General expectations of drug developers regarding PD biomarkers are usually quite similar. First, they should be as proximal as possible, i.e., informing about a process that is directly or very closely related to the target. Second, it is expected for a PD biomarker to immediately report on the effect of target modulation. Finally, there are technical requirements related to specificity, sensitivity and reproducibility of a particular assay. If a PD biomarker meets at least some of these criteria, the drug development process can be facilitated in many ways. In early-stage discovery it allows to speed up drug candidate screening, pick the most promising leads and often helps to discover the mechanism of action of the compounds. Some of the tools may also be found very useful in characterisation of the targets’ biology what can be applied at a very early stage of target validation, drug discovery and design. Yet the real value of any biomarker is verified when moving into in vivo pre-clinical and clinical studies and very often this test ends in a failure. The expectation for a robust PD biomarker to be able to accompany each stage of drug development is thus the most important and at the same time the most difficult to meet.

The methods used for DNA damage level measurements discussed here (Figure 1) were rarely used in clinical trials in the DDR inhibitors context so far (Cleary et al., 2020; Huang and Zhou, 2021). One of the reasons behind the slow adoption of these assays is that their drawbacks, e.g., the non-specific staining in IF-based detection of repair proteins, are further exacerbated when moving from relatively easy to handle 2D cell models into more complex human material, such as FFPE tissue sections. Furthermore, it should be stressed out that inhibition of some of the DDR proteins (e.g., ATM, ATR, DNA-PK) often results in a substantiable reduction or even complete loss of downstream signalling, which precludes the use of methods based on detection of the DNA repair processes. Comet assay and DNA breaks profiling methods, on the other hand, require isolated cells, which limits their use to blood cells or implies dissociation of solid tissues, further increasing the risk of producing artifacts (Bouwman et al., 2020; Cardoso et al., 2022).

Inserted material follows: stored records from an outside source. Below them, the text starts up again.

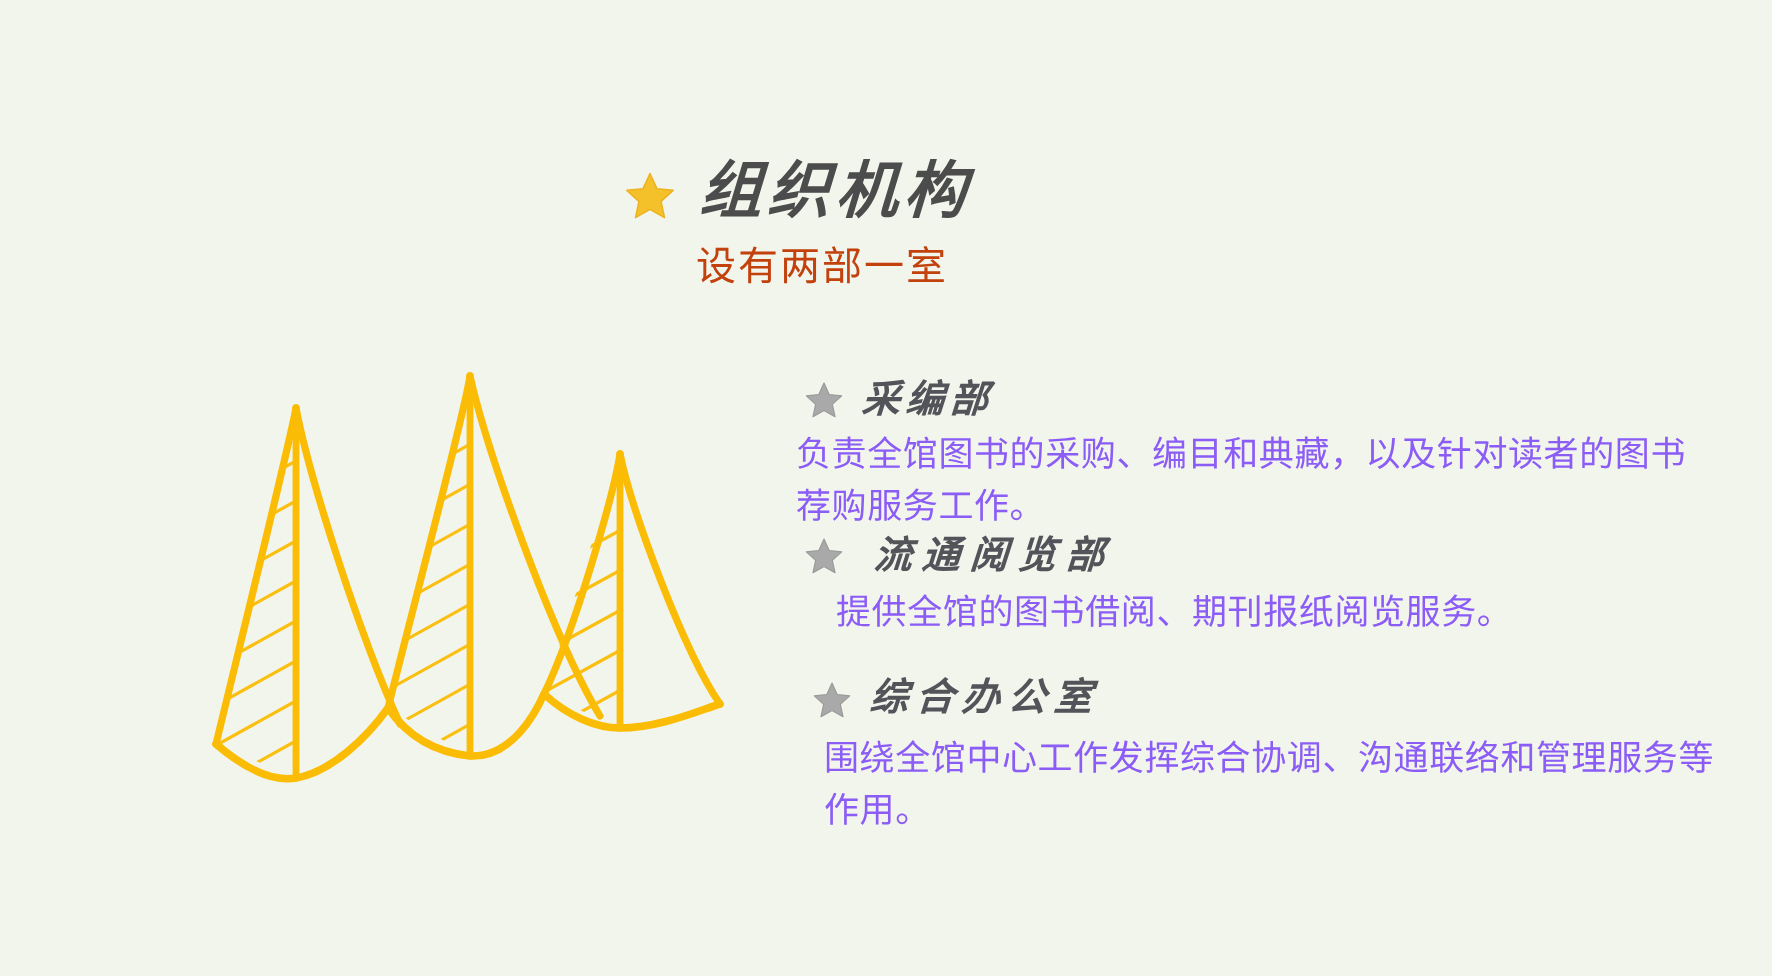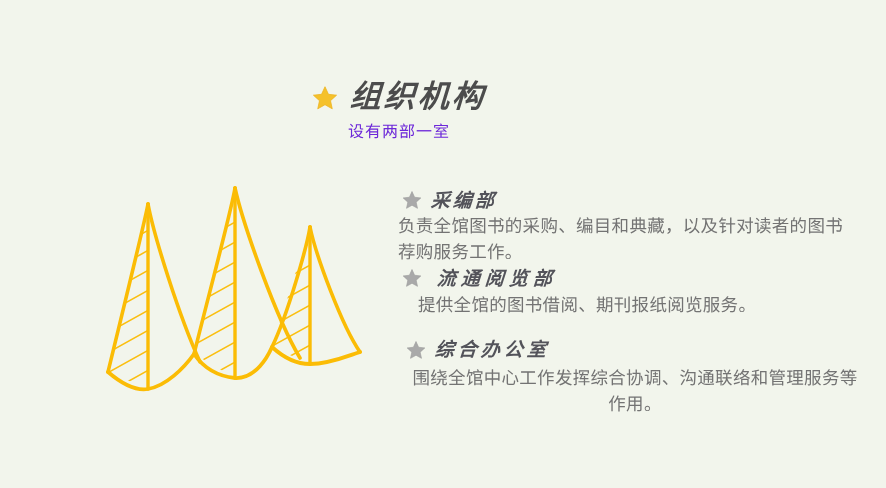--- a/index.html
+++ b/index.html
@@ -55,8 +55,8 @@
   .subtitle {
     margin-top: 9px;
     margin-left: 36px;
-    font-size: 16px;
-    color: #6d28d9;
+    font-size: 20px;
+    color: #c2410c;
     letter-spacing: 1px;
     line-height: 1.2;
     white-space: nowrap;

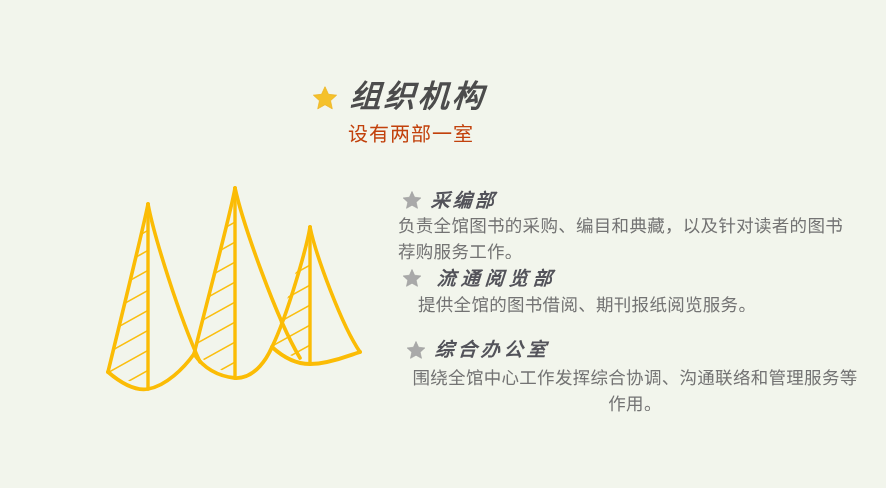--- a/index.html
+++ b/index.html
@@ -106,10 +106,9 @@
   .sec-body {
     font-size: 17.5px;
     line-height: 1.48;
-    color: #737373;
+    color: #8b5cf6;
     letter-spacing: 0.3px;
     margin-top: 3px;
-    font-family: Liberation Mono, monospace;
   }
 
   

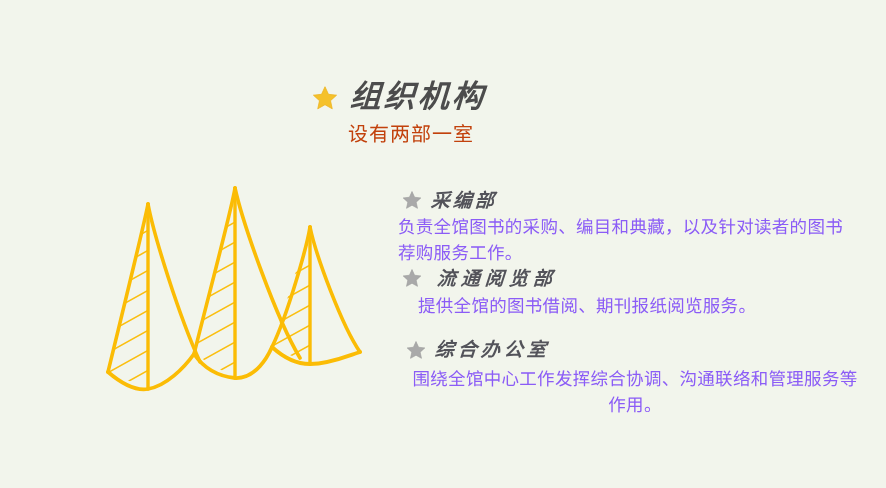--- a/index.html
+++ b/index.html
@@ -123,7 +123,7 @@
   .section.s3 { margin-top: 20px; }
   .section.s3 .sec-head { margin-left: 8px; }
   .section.s3 .sec-title { letter-spacing: 4px; }
-  .section.s3 .sec-body { margin-left: 14px; margin-top: 7px; text-align: center; }
+  .section.s3 .sec-body { margin-left: 14px; margin-top: 7px; }
 </style>
 </head>
 <body>

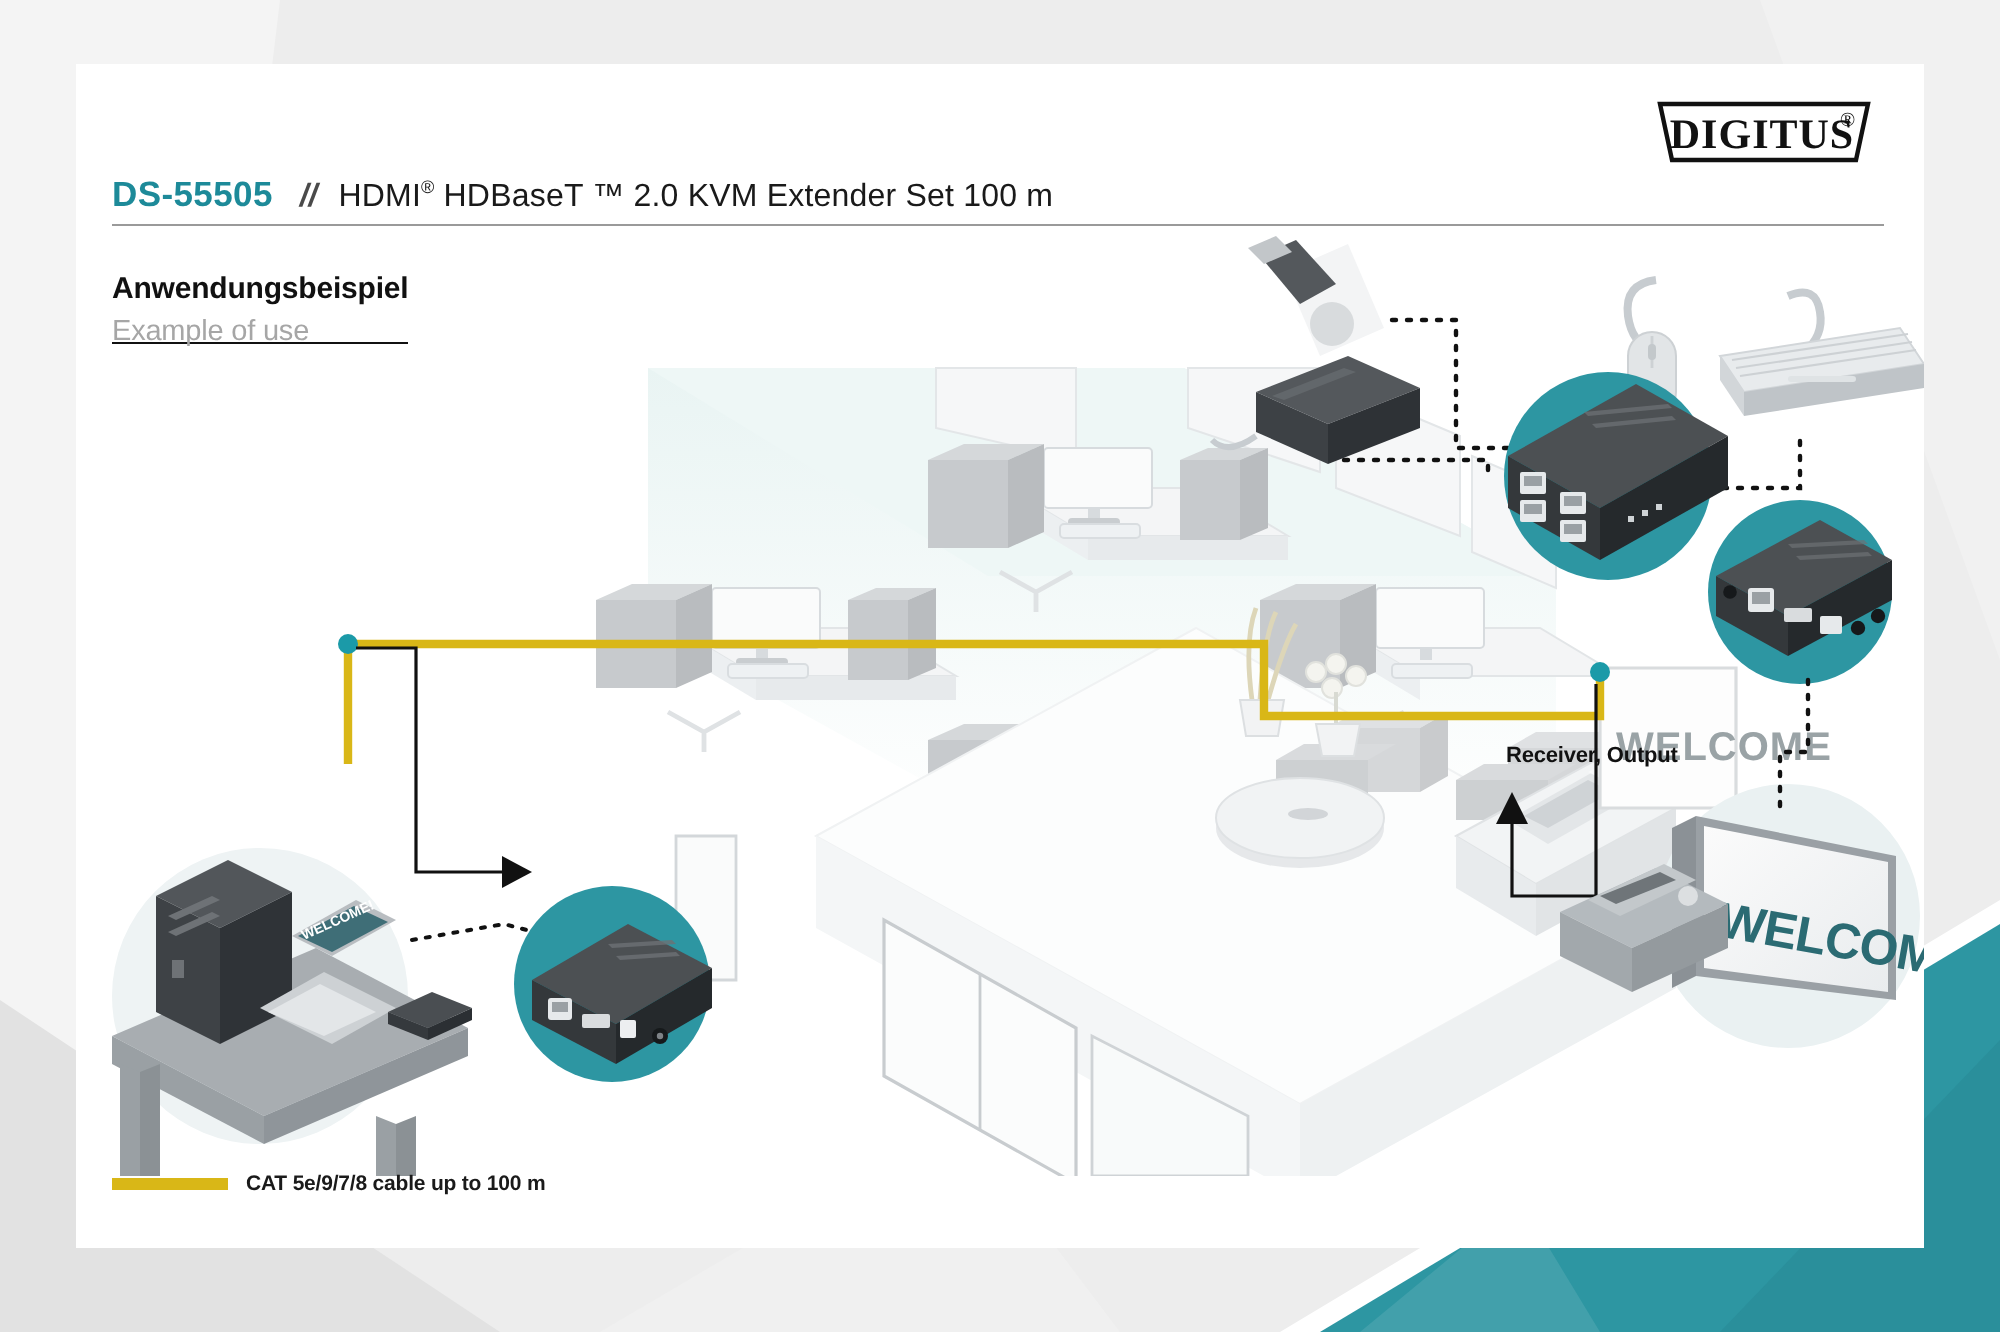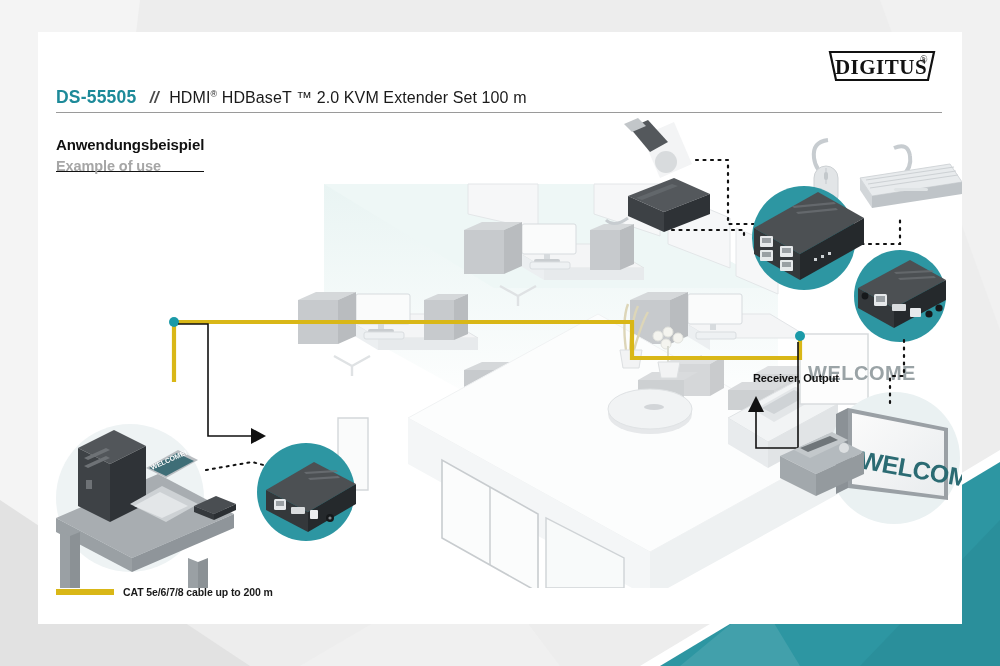--- a/index.html
+++ b/index.html
@@ -55,7 +55,7 @@
   }
   #sub-en {
     position:absolute; left:18px; top:126px;
-    font-size:14.5px; font-weight:bold; color:#a6a6a6;
+    font-size:14.5px; font-weight:normal; color:#a6a6a6;
     letter-spacing:-.1px;
   }
 

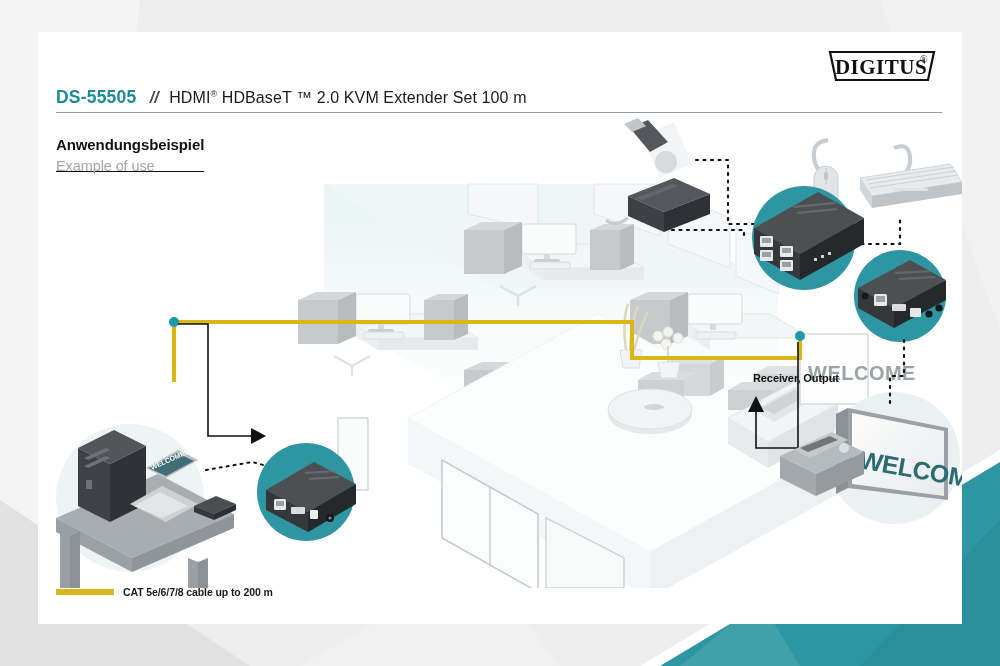--- a/index.html
+++ b/index.html
@@ -450,7 +450,7 @@
 
   <div id="legend">
     <div id="legend-swatch"></div>
-    <div id="legend-text">CAT 5e/6/7/8 cable up to 200 m</div>
+    <div id="legend-text">CAT 5e/9/7/8 cable up to 100 m</div>
   </div>
 
 </div>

Direct and sensitive in situ detection of DNA breaks provided by STRIDE overcomes most of the weaknesses of the existing methods (Table 1). Finally, researchers are equipped with a comprehensive toolset that enables to measure not only DSBs but also the increasingly important ssDNA gaps. There are currently numerous studies underway in which STRIDE is implemented to report on the efficiency of different DDR inhibitors. To date, the technique has been used to study events related to USP1 or PARP7 inhibition and formation of chromosome bridges (Gozgit et al., 2021; Rodriguez-Muñoz et al., 2021; Simoneau et al., 2022). Preliminary validation of the assay in FFPE tissue sections and the already proven applicability of the PLA methodology in human tissues (Hegazy et al., 2020; Lindskog et al., 2020) give hope that this technology may be successfully used in further stages of the drug development process. However, a full validation and a proof-of-concept clinical study are needed to provide solid proof that STRIDE indeed has the potential to transform the landscape of DDR functional biomarkers.